Kantor berita Anadolu Turki melaporkan bahwa pasukan Houthi meluncurkan rudal balistik hipersonik yang menargetkan pangkalan udara Nevatim di wilayah Negev, Israel selatan, pada tanggal 22 November.
Kelompok Houthi meluncurkan dua rudal ke Palestina pada bulan September.
Juru bicara militer Houthi, Yahya Saree, mengatakan senjata yang digunakan adalah rudal hipersonik Palestine 2, yang mengenai sasarannya. "Operasi kami tidak akan berhenti sampai invasi berhenti, blokade Gaza dicabut, dan serangan terhadap Lebanon dihentikan," kata Saree.
Ini adalah kali kedua bulan ini Houthi mengaku bertanggung jawab atas serangan terhadap pangkalan udara Nevatim. Yang pertama terjadi pada 8 November. Pada 17 November, Houthi menyerang target penting di pelabuhan Eilat, Israel.
Israel belum memberikan komentar terkait pernyataan yang dikeluarkan oleh pasukannya di Yaman.
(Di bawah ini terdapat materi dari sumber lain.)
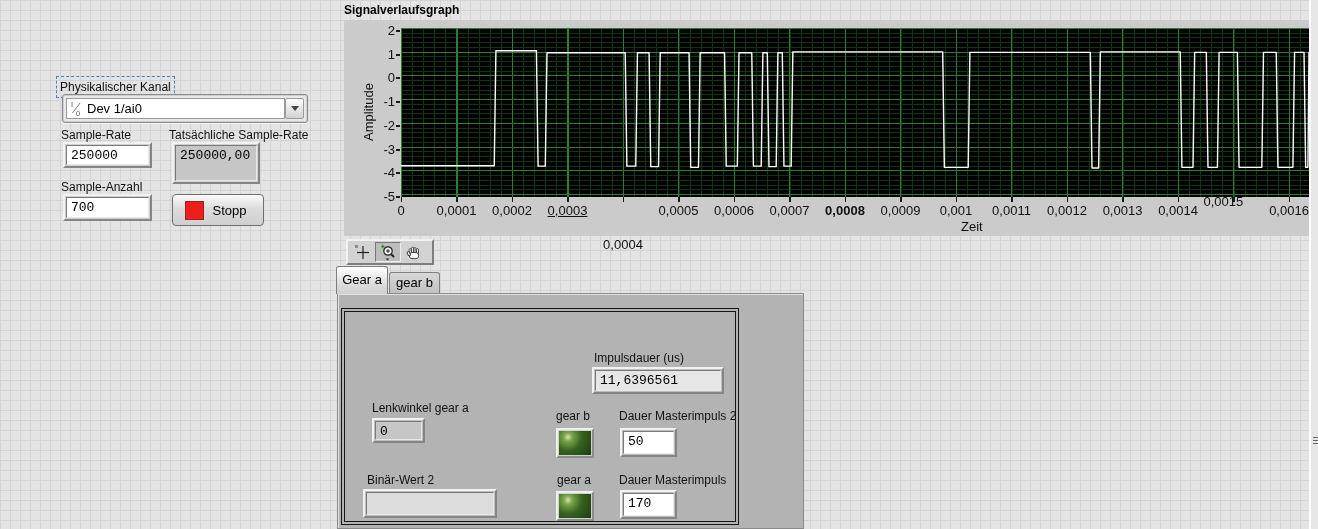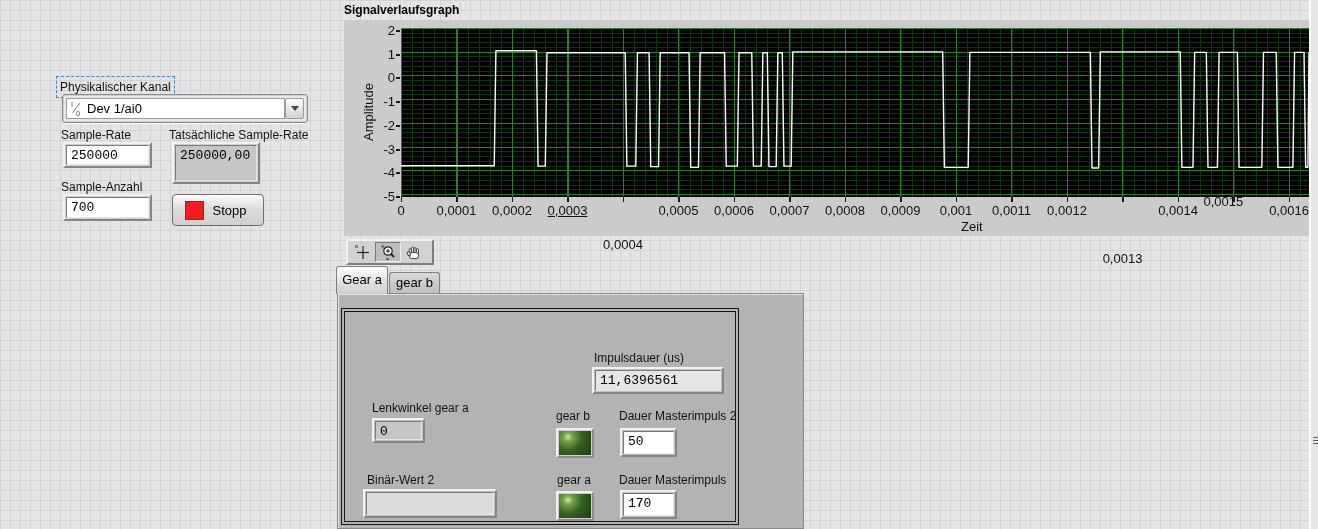--- a/index.html
+++ b/index.html
@@ -147,31 +147,31 @@
       <div class="tick" style="left: 193.504px; top: 183px; width: 60px; text-align: center; text-decoration: underline;">0,0003</div>
       <div class="tickmark" style="left: 223.004px; top: 177px; width: 1.5px; height: 5px;"></div>
       <div class="tick" style="left: 249.005px; top: 183px; width: 60px; text-align: center; margin-top: 34px;">0,0004</div>
       <div class="tickmark" style="left: 278.505px; top: 177px; width: 1.5px; height: 5px;"></div>
       <div class="tick" style="left: 304.506px; top: 183px; width: 60px; text-align: center;">0,0005</div>
       <div class="tickmark" style="left: 334.006px; top: 177px; width: 1.5px; height: 5px;"></div>
       <div class="tick" style="left: 360.007px; top: 183px; width: 60px; text-align: center;">0,0006</div>
       <div class="tickmark" style="left: 389.507px; top: 177px; width: 1.5px; height: 5px;"></div>
       <div class="tick" style="left: 415.509px; top: 183px; width: 60px; text-align: center;">0,0007</div>
       <div class="tickmark" style="left: 445.009px; top: 177px; width: 1.5px; height: 5px;"></div>
-      <div class="tick" style="left: 471.01px; top: 183px; width: 60px; text-align: center;">0,0008</div>
+      <div class="tick" style="left: 471.01px; top: 183px; width: 60px; text-align: center; font-weight: bold;">0,0008</div>
       <div class="tickmark" style="left: 500.51px; top: 177px; width: 1.5px; height: 5px;"></div>
       <div class="tick" style="left: 526.511px; top: 183px; width: 60px; text-align: center;">0,0009</div>
       <div class="tickmark" style="left: 556.011px; top: 177px; width: 1.5px; height: 5px;"></div>
       <div class="tick" style="left: 582.012px; top: 183px; width: 60px; text-align: center;">0,001</div>
       <div class="tickmark" style="left: 611.512px; top: 177px; width: 1.5px; height: 5px;"></div>
       <div class="tick" style="left: 637.513px; top: 183px; width: 60px; text-align: center;">0,0011</div>
       <div class="tickmark" style="left: 667.013px; top: 177px; width: 1.5px; height: 5px;"></div>
       <div class="tick" style="left: 693.015px; top: 183px; width: 60px; text-align: center;">0,0012</div>
       <div class="tickmark" style="left: 722.515px; top: 177px; width: 1.5px; height: 5px;"></div>
-      <div class="tick" style="left: 748.516px; top: 183px; width: 60px; text-align: center; margin-top: 48px;">0,0013</div>
+      <div class="tick" style="left: 748.516px; top: 183px; width: 60px; text-align: center;">0,0013</div>
       <div class="tickmark" style="left: 778.016px; top: 177px; width: 1.5px; height: 5px;"></div>
       <div class="tick" style="left: 804.017px; top: 183px; width: 60px; text-align: center;">0,0014</div>
       <div class="tickmark" style="left: 833.517px; top: 177px; width: 1.5px; height: 5px;"></div>
       <div class="tick" style="left: 859.518px; top: 174px; width: 60px; text-align: left;">0,0015</div>
       <div class="tickmark" style="left: 889.018px; top: 177px; width: 1.5px; height: 5px;"></div>
       <div class="tick" style="left: 915.02px; top: 183px; width: 60px; text-align: center;">0,0016</div>
       <div class="tickmark" style="left: 944.52px; top: 177px; width: 1.5px; height: 5px;"></div>
     </div>
   <div class="axis-label" style="left:617px;top:199px">Zeit</div>
 </div>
Untuk menunjukkan solidaritas dengan warga Palestina di Jalur Gaza, pemberontak Houthi menyerang kapal-kapal Israel dan target-target yang terkait dengan Israel dan sekutunya dengan rudal dan pesawat tak berawak.
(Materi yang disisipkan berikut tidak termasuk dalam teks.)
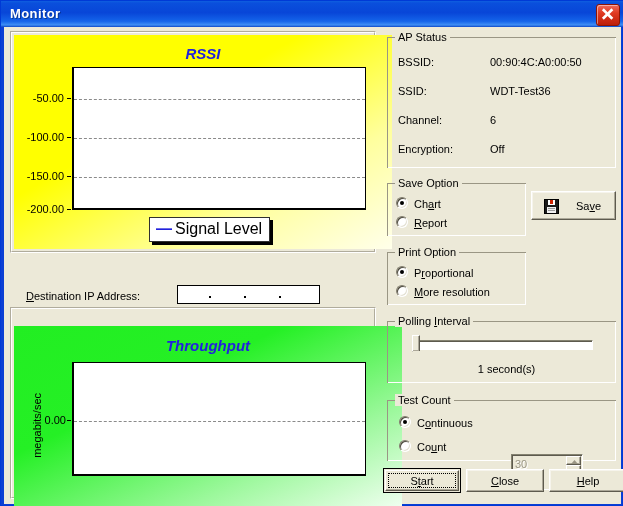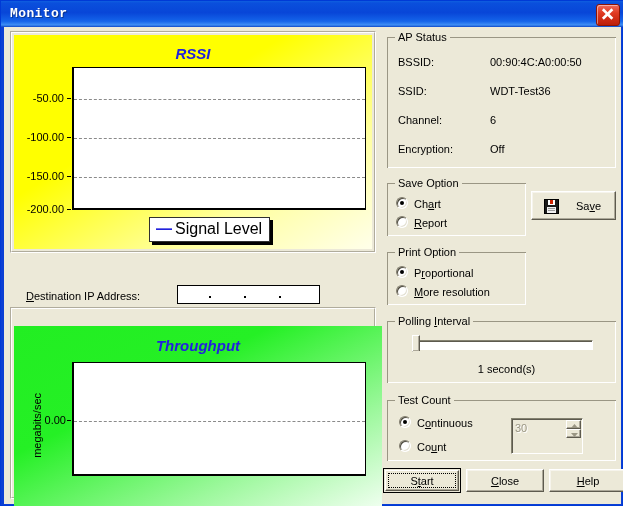--- a/index.html
+++ b/index.html
@@ -23,21 +23,21 @@
   .titlebar {
     position: absolute; left: 0; top: 0;
     width: 623px; height: 26px;
     background: linear-gradient(to bottom,
        #0f5fe0 0%, #0a4fdc 8%, #0846d8 45%, #1464ea 78%, #3e8ef5 92%, #0a46c8 100%);
     box-sizing: border-box;
   }
   .titlebar-text {
     position: absolute; left: 9px; top: 5px;
     color: #ffffff;
-    font-family: Liberation Mono, monospace;
+    font-family: Liberation Sans, sans-serif;
     font-weight: bold;
     font-size: 13px;
     letter-spacing: 0.4px;
     text-shadow: 1px 1px 0 rgba(0,0,0,0.35);
     white-space: nowrap;
   }
   .close-btn {
     position: absolute; right: 4px; top: 3px;
     width: 22px; height: 20px;
     background: linear-gradient(to bottom, #f06a5a 0%, #e03a22 40%, #bc1d08 100%);
@@ -94,21 +94,21 @@
     position: absolute; left: 8px; top: 0;
     background: #ece9d8;
     padding: 0 3px;
     font-size: 11px;
     color: #000;
     z-index: 2;
     white-space: nowrap;
   }
 
   
-  .chart-outer { position: absolute; }
+  .chart-outer { position: absolute; padding-left: 20px; }
   .chart-bg { position: absolute; left: 0; top: 0; right: 0; bottom: 0; }
   .rssi-bg { background: linear-gradient(to bottom right, #ffff00 0%, #ffff00 38%, #ffff9e 72%, #ffffea 100%); }
   .tp-bg  { background: linear-gradient(to bottom right, #22ee22 0%, #25f025 35%, #9df89d 72%, #f2fff2 100%); }
   .chart-title {
     position: absolute; left: 0; right: 0;
     text-align: center;
     color: #2222dd;
     font-weight: bold;
     font-style: italic;
     font-size: 15px;
@@ -446,21 +446,21 @@
       </div>
       <div class="lbl" style="left:30px; top:23px;">
         <span>C</span><u class="ak">o</u><span>ntinuous</span>
       </div>
 
       <div class="radio" style="left:12px; top:46px;"></div>
       <div class="lbl" style="left:30px; top:47px;">
         <span>Co</span><u class="ak">u</u><span>nt</span>
       </div>
 
-      <div class="spin-field" style="left:124px; top:24px; width:72px; height:36px;">
+      <div class="spin-field" style="left:124px; top:60px; width:72px; height:36px;">
         <div class="spin-val">30</div>
         <div class="spin-btns">
           <div class="spin-b" style="top:0;">
             <svg width="7" height="4" viewBox="0 0 7 4">
               <path d="M3.5 0 L7 4 L0 4 Z" fill="#9a9684"></path>
             </svg>
           </div>
           <div class="spin-b" style="top:9px;">
             <svg width="7" height="4" viewBox="0 0 7 4">
               <path d="M0 0 L7 0 L3.5 4 Z" fill="#9a9684"></path>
Koalisi Barat pimpinan AS melakukan sejumlah serangan udara terhadap pemberontak Houthi di Yaman sebagai balasan atas serangan mereka terhadap jalur pelayaran di Laut Merah dan Teluk Aden. Pemberontak Houthi kemudian menyatakan semua kapal AS dan Inggris sebagai sasaran militer.
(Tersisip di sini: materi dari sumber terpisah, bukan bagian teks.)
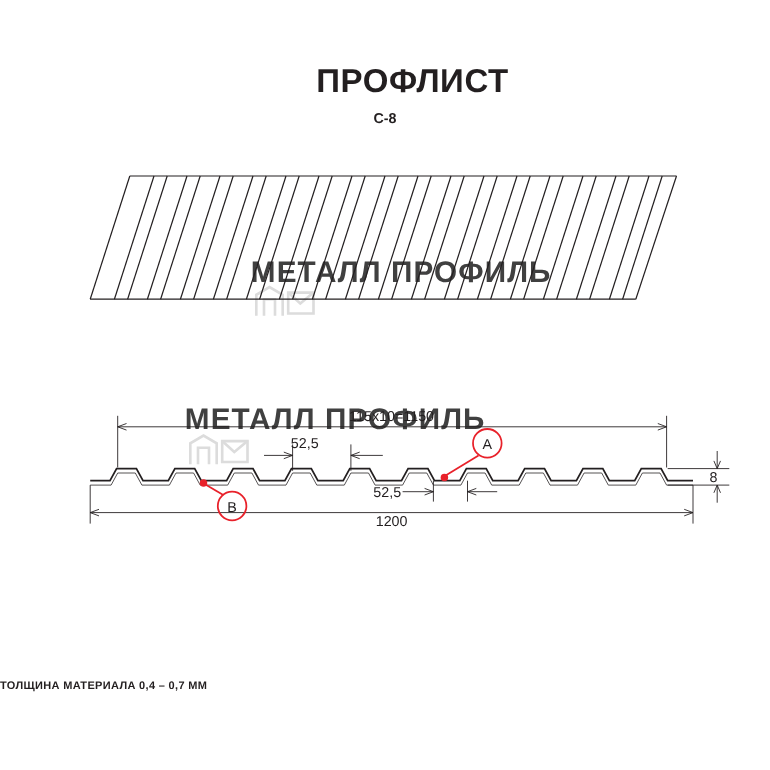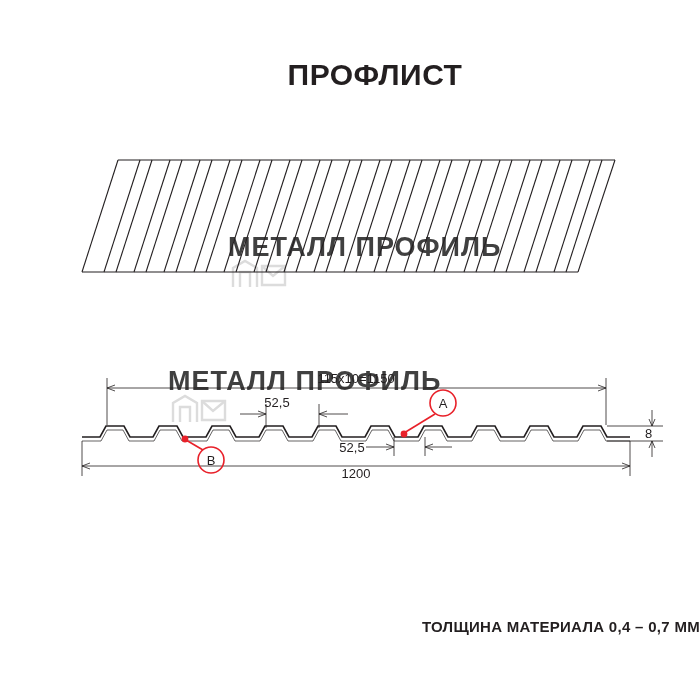--- a/index.html
+++ b/index.html
@@ -40,22 +40,22 @@
     text-align: center;
     font-size: 13px;
     font-weight: bold;
     color: #231f20;
   }
   .footnote {
     position: absolute;
     top: 618px;
     left: 0;
     width: 700px;
-    text-align: right;
-    font-size: 15px;
+    text-align: left;
+    font-size: 10px;
     font-weight: bold;
     color: #231f20;
     letter-spacing: 0.3px;
   }
   .drawing {
     position: absolute;
     top: 0;
     left: 0;
     width: 700px;
     height: 700px;
@@ -86,20 +86,21 @@
   }
   .wm-logo-1 { top: 258px; left: 228px; }
   .wm-logo-2 { top: 393px; left: 168px; }
 </style>
 </head>
 <body>
 
 <div id="page">
 
   <div class="title">ПРОФЛИСТ</div>
+  <div class="subtitle">C-8</div>
 
   <div class="wm wm-1">МЕТАЛЛ ПРОФИЛЬ</div>
   <div class="wm wm-2">МЕТАЛЛ ПРОФИЛЬ</div>
 
   <svg class="wm-logo wm-logo-1" width="62" height="34" viewBox="0 0 62 34">
     <g fill="none" stroke="#dcdcdc" stroke-width="2.4">
       <path d="M5 29 L5 10 L17 3 L29 10 L29 29"></path>
       <path d="M12 29 L12 14 L22 14 L22 29"></path>
       <path d="M34 8 L57 8 L57 27 L34 27 Z"></path>
       <path d="M34 8 L45 18 L57 8"></path>

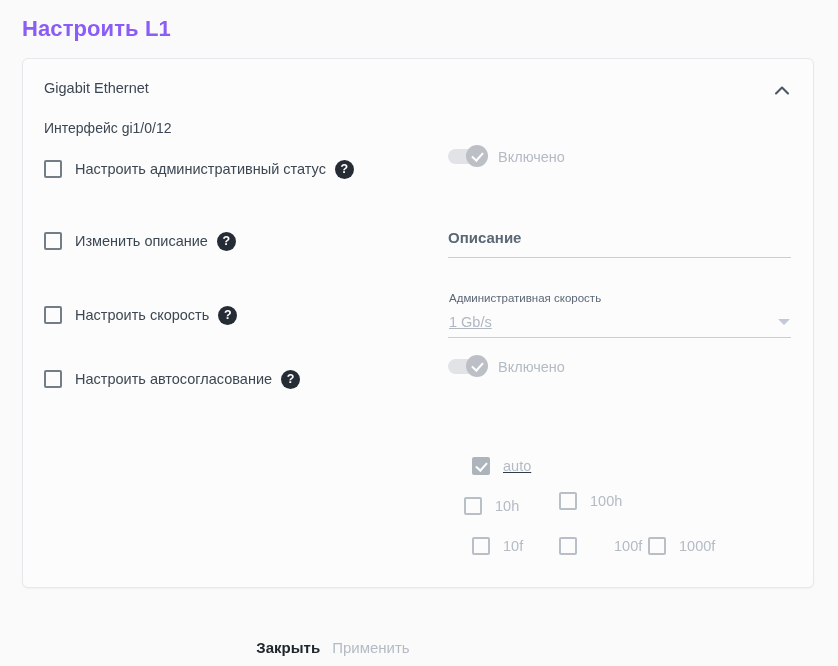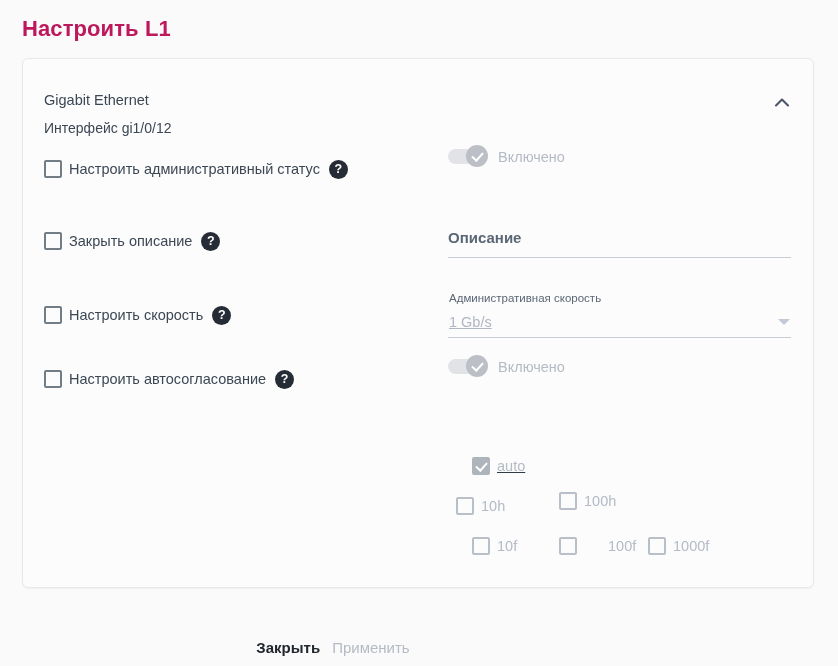--- a/index.html
+++ b/index.html
@@ -16,41 +16,41 @@
     overflow: hidden;
     position: relative;
   }
 
   .page-title {
     position: absolute;
     left: 22px;
     top: 16px;
     font-size: 22px;
     font-weight: 600;
-    color: #be185d;
+    color: #8b5cf6;
     letter-spacing: 0.1px;
   }
 
   .card {
     position: absolute;
     left: 22px;
     top: 58px;
     width: 792px;
     height: 530px;
     background: #fcfcfd;
     border: 1px solid #e6e8eb;
     border-radius: 6px;
     box-sizing: border-box;
     box-shadow: 0 1px 2px rgba(0,0,0,0.04);
   }
 
   .card-header {
     position: absolute;
     left: 0;
-    top: 16px;
+    top: 4px;
     width: 100%;
     height: 54px;
     box-sizing: border-box;
   }
   .card-header-title {
     position: absolute;
     left: 21px;
     top: 17px;
     font-size: 14.5px;
     color: #3c4753;
@@ -122,21 +122,21 @@
     left: 4px;
     top: 1px;
     width: 5px;
     height: 9px;
     border: solid #ffffff;
     border-width: 0 2px 2px 0;
     transform: rotate(42deg);
   }
 
   .cb-label {
-    margin-left: 7px;
+    margin-left: 13px;
     font-size: 14.5px;
     color: #3c4753;
     white-space: nowrap;
   }
   .cb-label.muted {
     color: #b4bbc4;
   }
 
   
   .help-icon {
@@ -311,21 +311,21 @@
             <span class="knob"></span>
           </span>
         <span class="toggle-label">Включено</span>
       </div>
     </div>
   </div>
 
   <div class="row" style="top:162px;">
     <div class="row-left">
       <span class="cb"></span>
-      <span class="cb-label">Закрыть описание</span>
+      <span class="cb-label">Изменить описание</span>
       <span class="help-icon">?</span>
     </div>
     <div class="row-right">
       <div class="field">
         <span class="placeholder" style="top:8px;">Описание</span>
         <span class="underline" style="top:36px;"></span>
       </div>
     </div>
   </div>
 
@@ -359,21 +359,21 @@
         <span class="toggle-label">Включено</span>
       </div>
     </div>
   </div>
 
   <div class="duplex-grid" id="duplex-grid" style="top:398px; left:425px; width:340px; height:120px;">
       <div class="duplex-item" style="left: 24px; top: 0px; text-decoration: underline;">
         <span class="cb checked disabled"></span>
         <span class="cb-label muted">auto</span>
       </div>
-      <div class="duplex-item" style="left: 8px; top: 40px;">
+      <div class="duplex-item" style="left: 16px; top: 40px;">
         <span class="cb disabled"></span>
         <span class="cb-label muted">10h</span>
       </div>
       <div class="duplex-item" style="left: 111px; top: 35px;">
         <span class="cb disabled"></span>
         <span class="cb-label muted">100h</span>
       </div>
       <div class="duplex-item" style="left: 24px; top: 80px;">
         <span class="cb disabled"></span>
         <span class="cb-label muted">10f</span>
Insiden terbaru terjadi pada 19 November, ketika pemberontak Houthi meluncurkan rudal ke sebuah kapal kargo di Laut Merah. Koalisi internasional melaporkan bahwa kapal kargo berbendera Panama tersebut terkena dua rudal.
Menurut AFP, kapal bernama Anadolu S, milik sebuah perusahaan Turki, sedang berlayar di lepas pantai Yaman. Kementerian Luar Negeri Turki mengutuk serangan itu pada hari berikutnya dan mengatakan pihaknya mengambil langkah-langkah untuk mencegah tindakan serupa.